The Internet, with its social media apps and its dating apps, contributes to these ever-changing circumstances for all of us. Recently, I read an article that claimed Gen Z had difficulty with in-person flirting. (https://www.nbcnews.com/news/gen-z-cant-flirt-dating-hurdle-rcna157763). The article frames in-person real-time flirting as an art that is dying at the hands of technology, the video killing IRL flirting’s radio star.
The article emphasizes verbal, real-time, in-person, face-to-face flirting – the kind where eye contact and exchange of verbal/nonverbal cues are expected – as the “gold standard” of flirting. Is it, though? To the neurotypical, allistic, verbal person without social anxiety… sure, maybe. To the neurodivergent person with speech and/or mental health considerations that make such interactions exhausting, or preclude them altogether… not so much.
Neurodivergent sexuality educator Milly Evans, who is a fantastic social media follow I recommend enthusiastically, describes the various ways in which neurodivergent lovers express intimate interest: https://www.millyevans.com/blog/how-do-autistic-people-flirt-autistic-sex-ed Milly describes such gestures as pebbling, info-dumping, and parallel play – among many others! – as some examples of neurodivergent flirtatiousness that might not fit in with a neurotypical flirting style, but are every bit as valid and intimate as neurotypical real-time face-to-face verbal flirting.
So before we sound flirting’s death knell, let’s consider the possibility that the prior definition of “flirting” may never have been applicable for many in the first place. Let’s consider that the definition of “flirting” may need to evolve into something more inclusive and relevant.

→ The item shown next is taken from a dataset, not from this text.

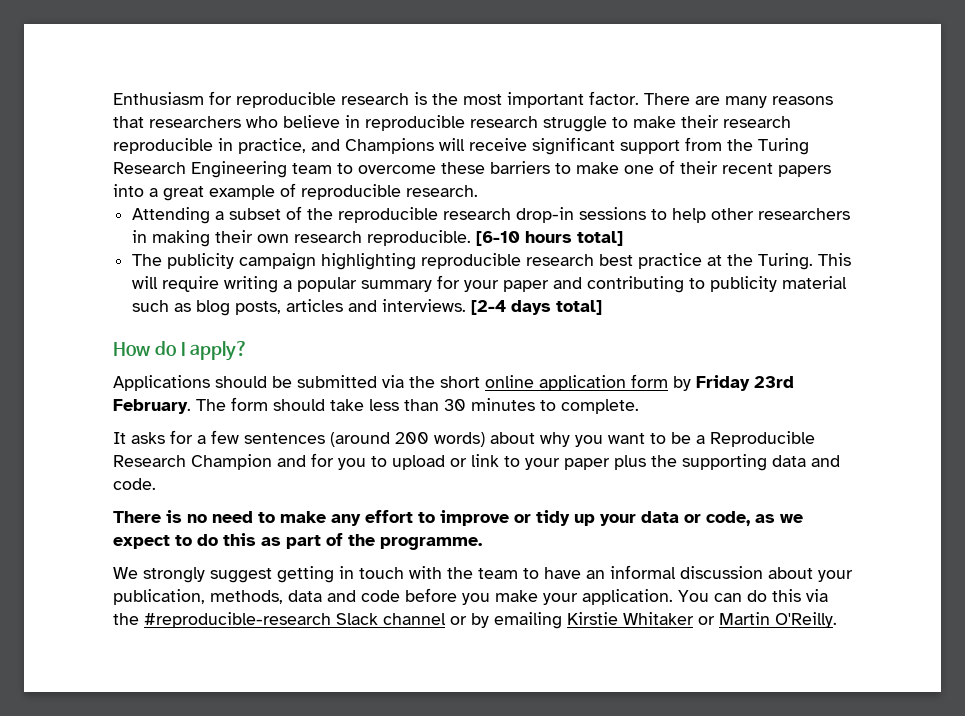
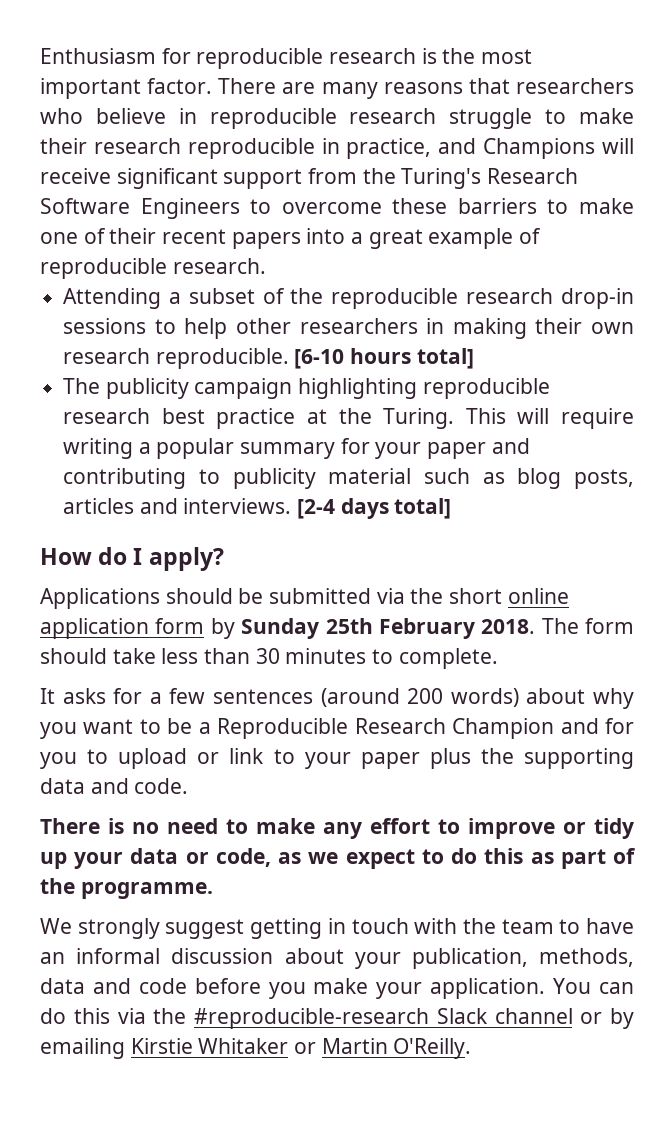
[758,138,809,155] [113,161,332,178] Turing Research Engineering team -> [401,168,579,189] [40,198,240,219] Turing's Research Software Engineers
[696,375,794,391] [113,399,191,414] Friday 23rd February. -> [241,618,536,639] Sunday 25th February 2018.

Let’s consider the possibility that there’s no “one-size-fits-all” definition of flirting, that there’s no one flirting modality more valid than the others, that technology can and should be incorporated (and isn’t mutually exclusive with in-person flirting!), and that flirting can look different for different people… or even for the same person at a different time in their life, as with my wife and me.
Thus, I find it unfair to judge folks as “bad at flirting” based on their competency at flirting in one specific way. Just because someone doesn’t flirt the same way you do, doesn’t necessarily mean they are categorically bad at it. Even the article concedes that this sense of flirting often amounts to performance art that gets in the way of true intimacy.
We could call flirting dead because younger folks are collectively becoming less adept at one specific, and frankly arbitrary, “default” flirting modality. Or we can expand the definition of “flirting” to include any means of vulnerably sharing intimate interest – regardless of modality – and truly evaluate what flirting looks like in 2024 and beyond.